- Experts say that Microsoft and Zoom teams are perfect for hiding ghost calls
- Attackers can obtain temporary turn references and create a tunnel
- Suppliers must implement guarantees, as there are no vulnerabilities in view
Praetorian researchers have enlightened ghost calls, a post-exploitation command and control technique that sends attacker traffic through a legitimate crossing using relays around NAT (Tour) servers used by Zoom and Microsoft teams, to escape detection.
The attack operates by diverting the temporary identification information of turn that conference calls receive when they join a meeting, then by establishing a tunnel between the compromised host and the attacker’s machine.
Since all traffic is sent via IP and zoom / trusted teams, which are generally listed in the white list inside companies, these types of diversion attacks can fly under the radar.
Teams and zoom sensitive to attacks
Praetorian explained that because the attack exploits the infrastructure already authorized through the firewall, SS proxies and TLS inspection, ghost calls can easily escape the traditional defenses.

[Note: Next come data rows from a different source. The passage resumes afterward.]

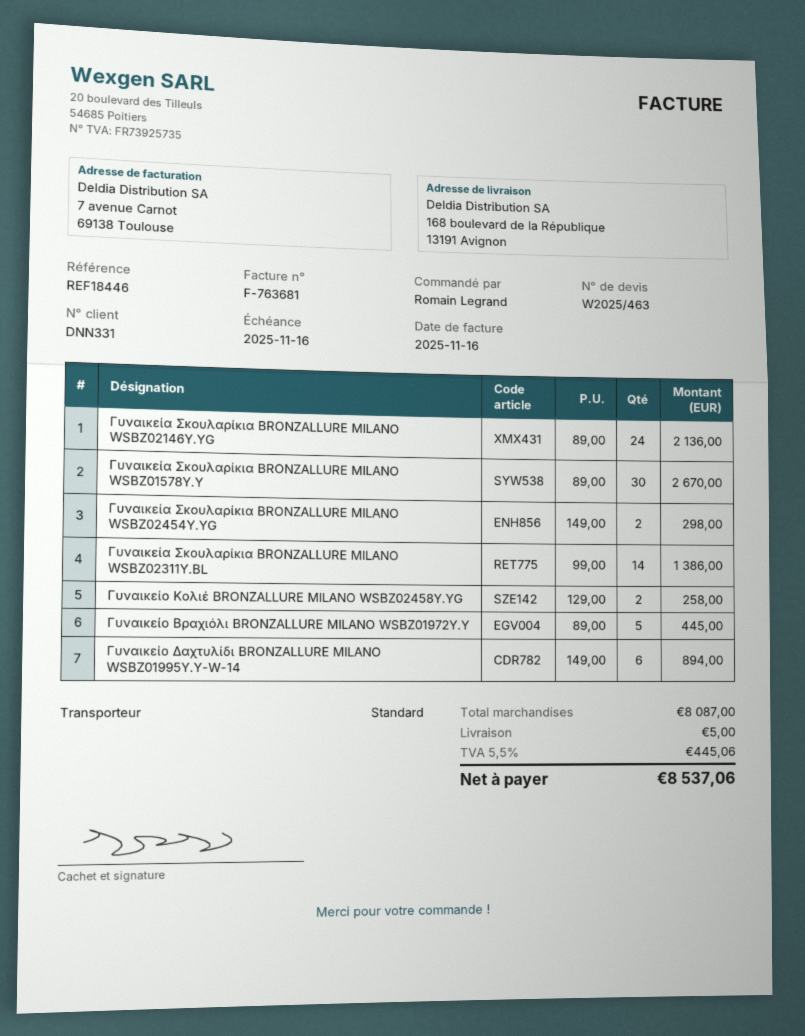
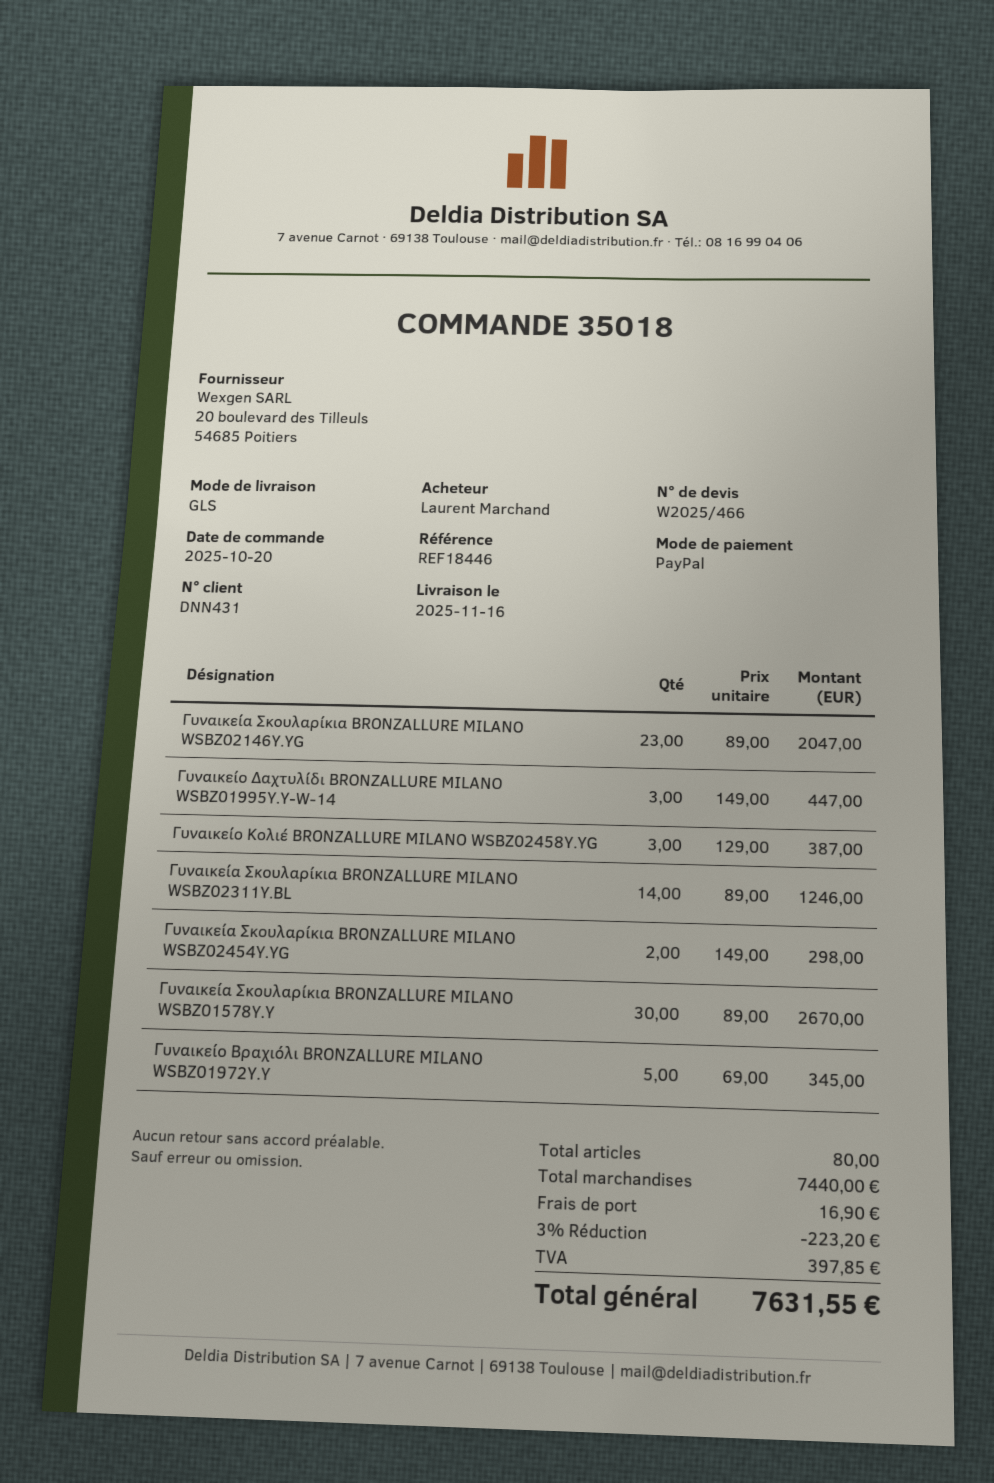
quote number: W2025/463 -> W2025/466
customer number: DNN331 -> DNN431
ordered by: Romain Legrand -> Laurent Marchand
shipping method: standard -> GLS
Γυναικεία Σκουλαρίκια BRONZALLURE MILANO WSBZ02146Y.YG: 24 x 89.00 = 2136.00 -> 23 x 89.00 = 2047.00
Γυναικεία Σκουλαρίκια BRONZALLURE MILANO WSBZ02311Y.BL: 14 x 99.00 = 1386.00 -> 14 x 89.00 = 1246.00
Γυναικείο Κολιέ BRONZALLURE MILANO WSBZ02458Y.YG: 2 x 129.00 = 258.00 -> 3 x 129.00 = 387.00
Γυναικείο Βραχιόλι BRONZALLURE MILANO WSBZ01972Y.Y: 5 x 89.00 = 445.00 -> 5 x 69.00 = 345.00
Γυναικείο Δαχτυλίδι BRONZALLURE MILANO WSBZ01995Y.Y-W-14: 6 x 149.00 = 894.00 -> 3 x 149.00 = 447.00
subtotal: 8087.00 -> 7440.00
discount: none -> 3% = 223.20
shipping: 5.00 -> 16.90
tax: 445.06 -> 397.85
total: 8537.06 -> 7631.55

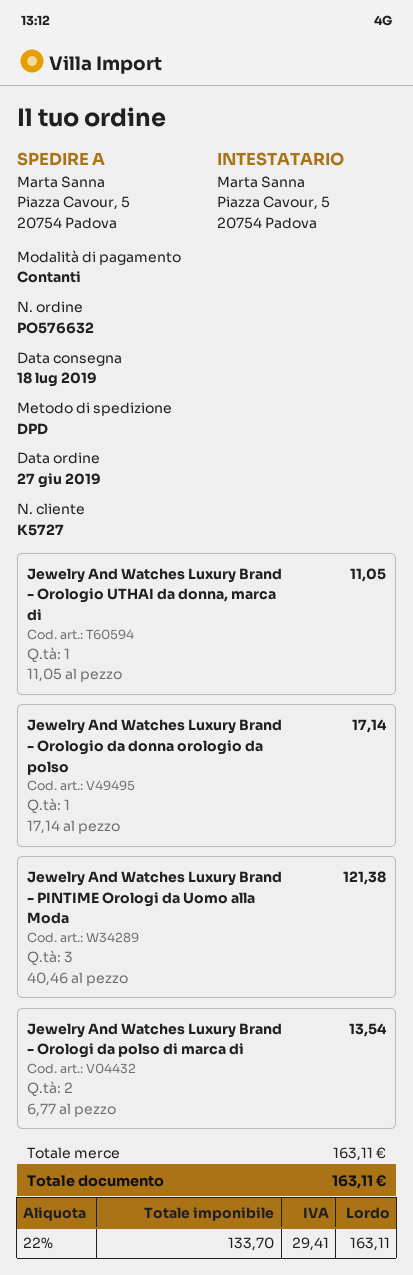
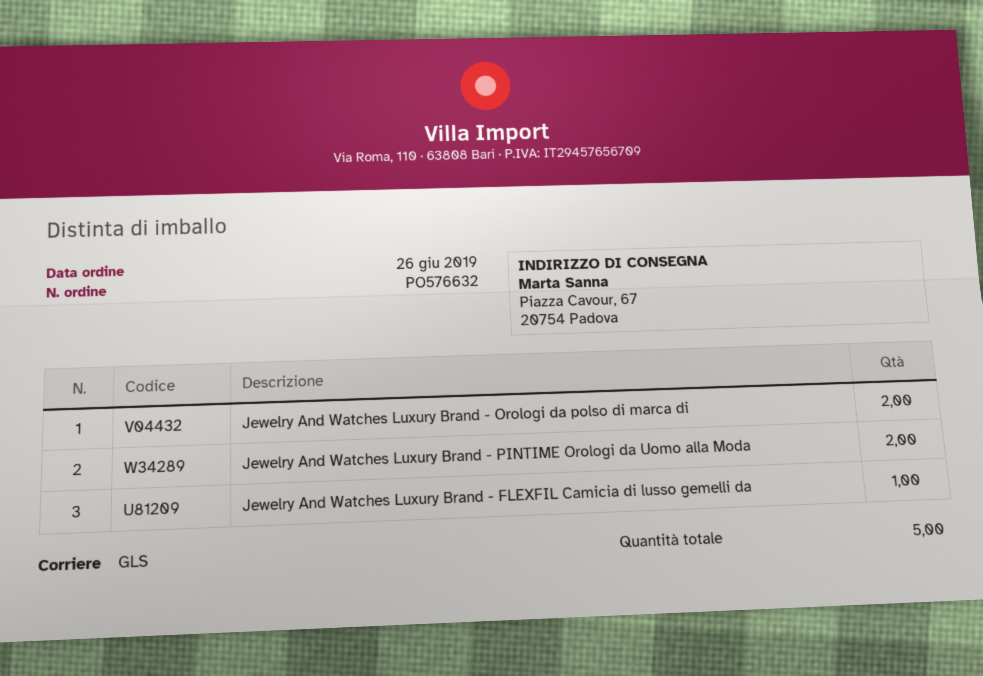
order date: 2019-06-27 -> 2019-06-26
shipping method: DPD -> GLS
ship to: Piazza Cavour, 5, 20754 Padova -> Piazza Cavour, 67, 20754 Padova
Jewelry And Watches Luxury Brand - Orologio UTHAI da donna, marca di: 1 -> none
Jewelry And Watches Luxury Brand - Orologio da donna orologio da polso: 1 -> none
Jewelry And Watches Luxury Brand - PINTIME Orologi da Uomo alla Moda: 3 -> 2
Jewelry And Watches Luxury Brand - FLEXFIL Camicia di lusso gemelli da: none -> 1

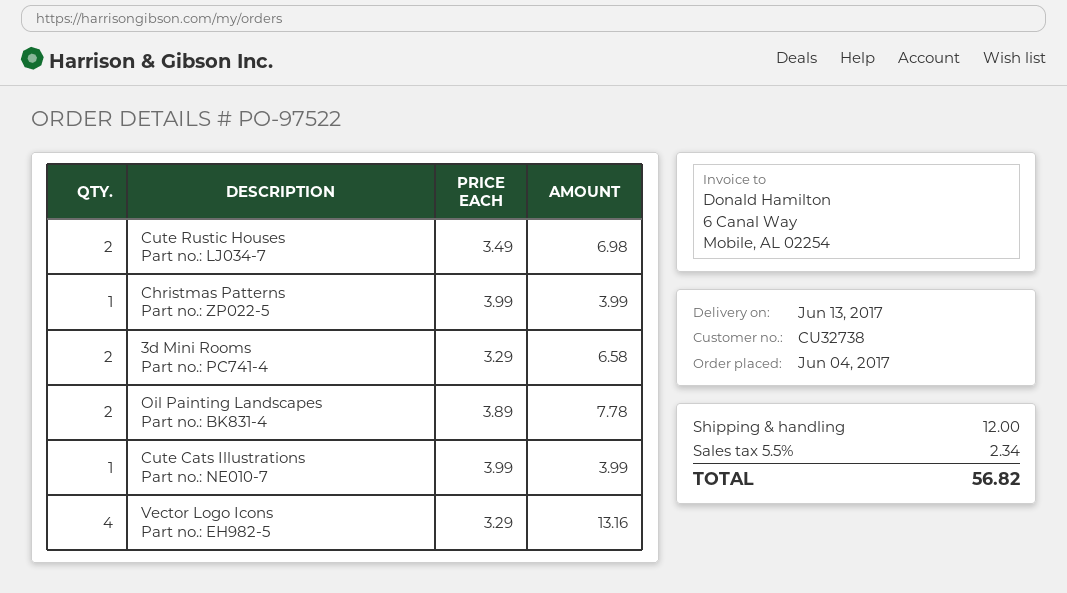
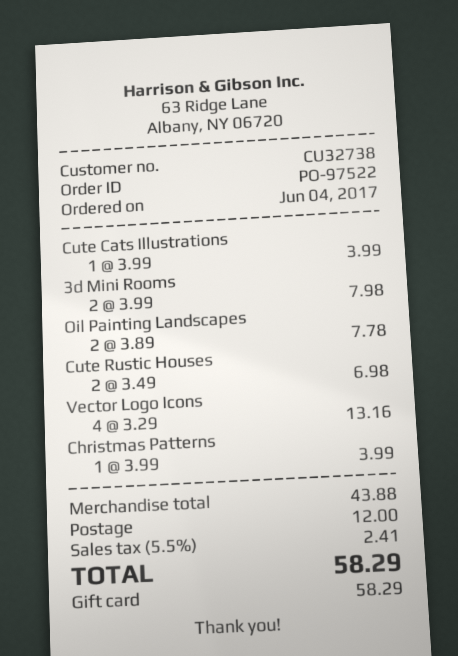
3d Mini Rooms: 2 x 3.29 = 6.58 -> 2 x 3.99 = 7.98
tax: 5.5% = 2.34 -> 5.5% = 2.41
total: 56.82 -> 58.29

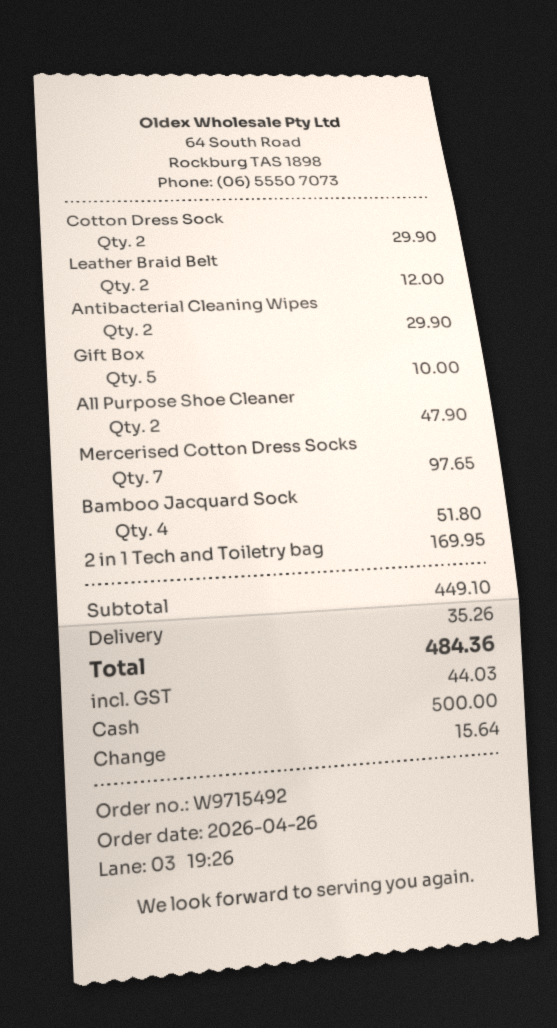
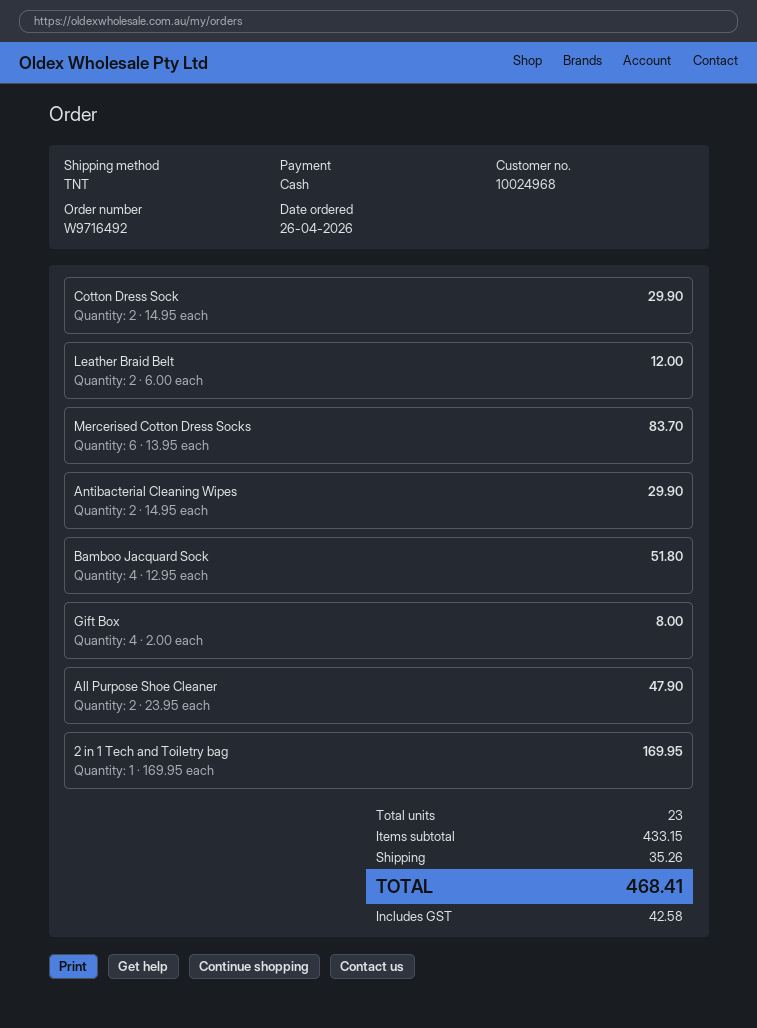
order number: W9715492 -> W9716492
Gift Box: 5 for 10.00 -> 4 for 8.00
Mercerised Cotton Dress Socks: 7 for 97.65 -> 6 for 83.70
subtotal: 449.10 -> 433.15
tax: 44.03 -> 42.58
total: 484.36 -> 468.41

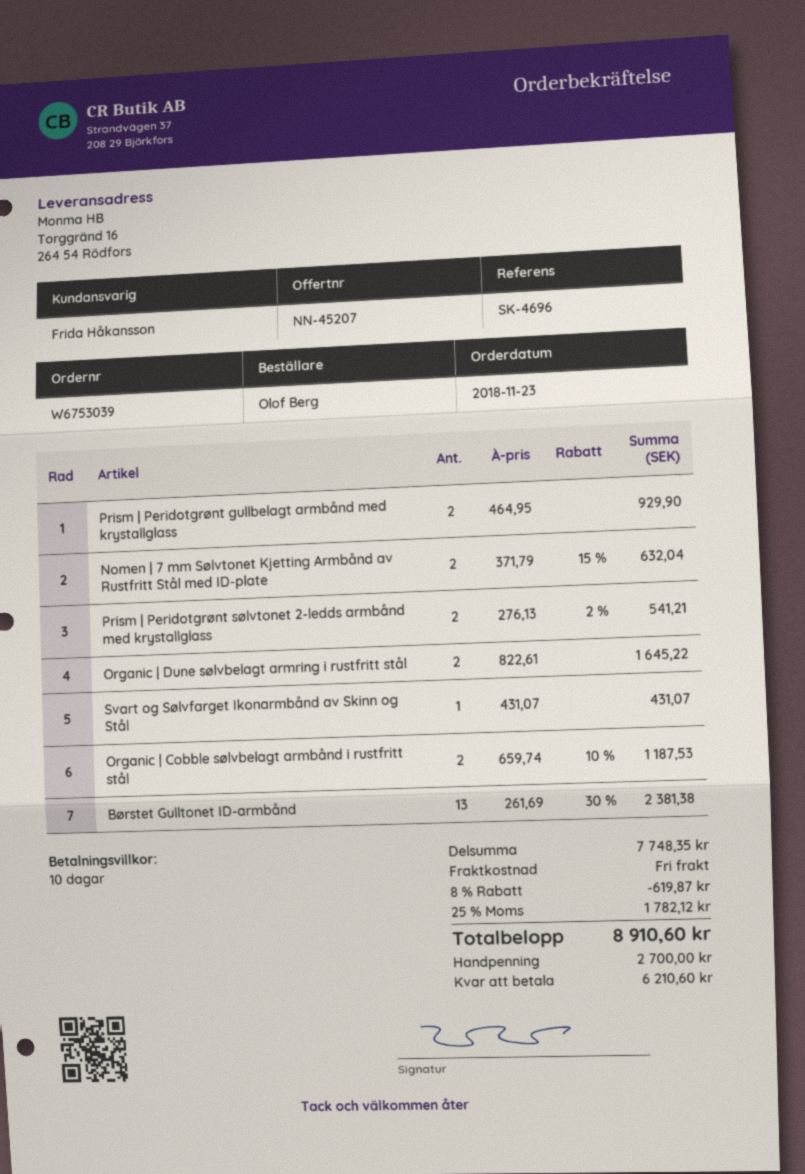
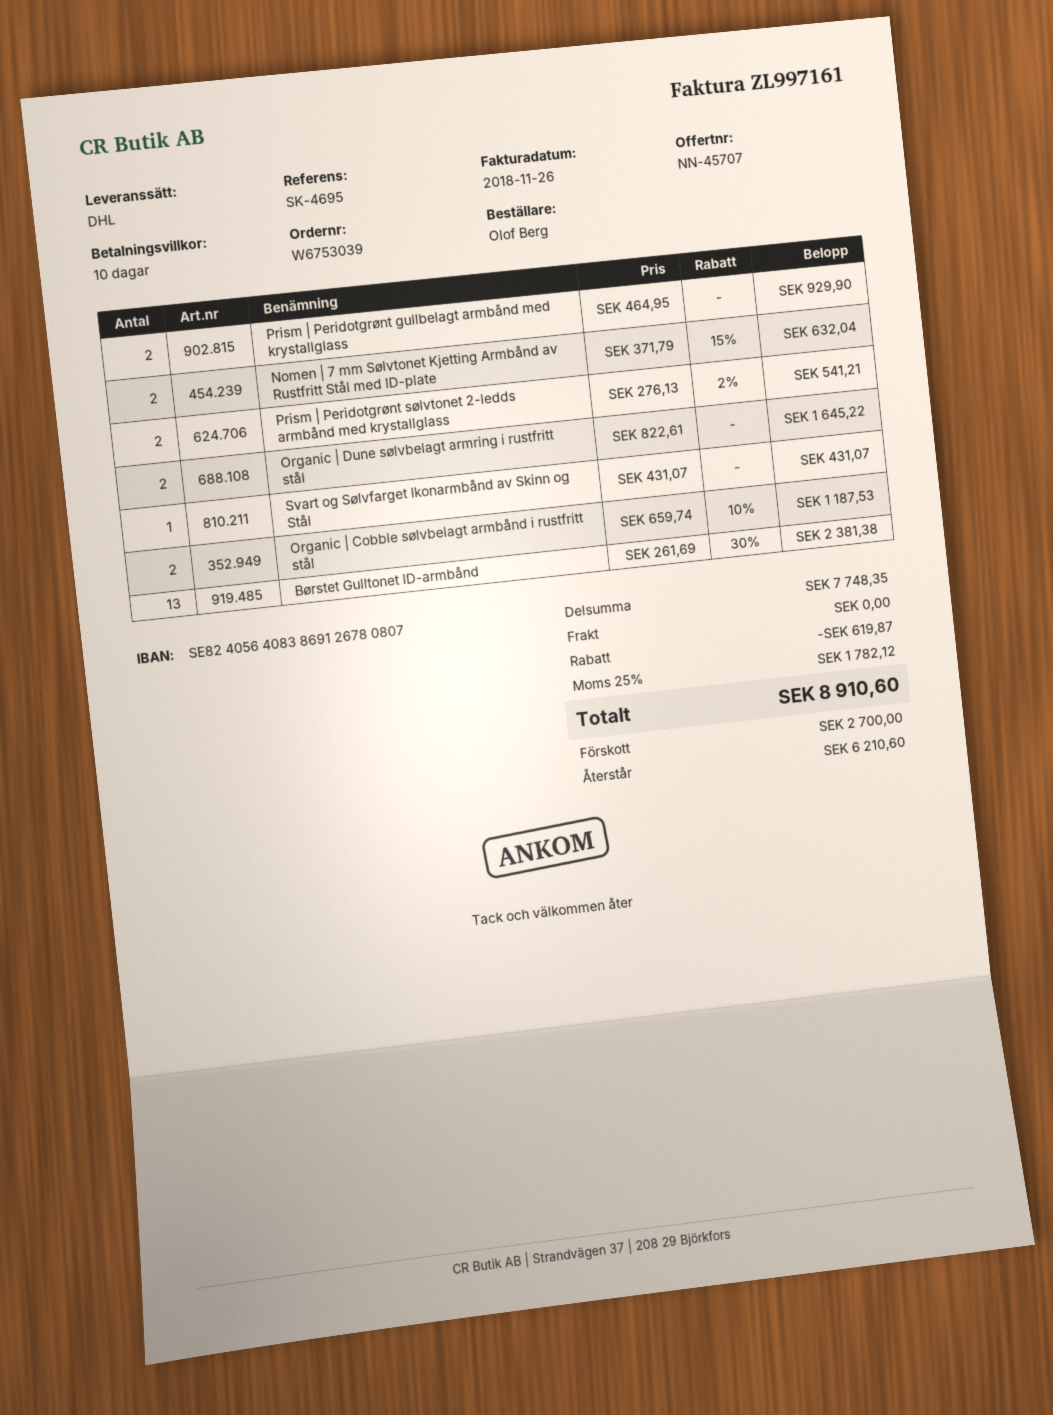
quote number: NN-45207 -> NN-45707
reference: SK-4696 -> SK-4695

The traffic mixture with low latency normal video traffic models also helps cybercriminals, which can eliminate the exposure of areas and servers controlled by the attacker
Praetorian explains in the first of his two blog articles that videoconference platforms “are designed to operate even in environments with relatively strict output controls”, so if an attacker can pierce these systems, he could have a higher risk of data exfiltration.
“In addition, this traffic is often encrypted from start to finish using AES or other strong encryption.
Identification information generally expires after two to three days, so that the tunnels are short -lived, but alarming, Praetorian explains that there is not necessarily a vulnerability for Patcher suppliers, adding that they should rather focus on the introduction of additional guarantees to prevent against ghost call attacks.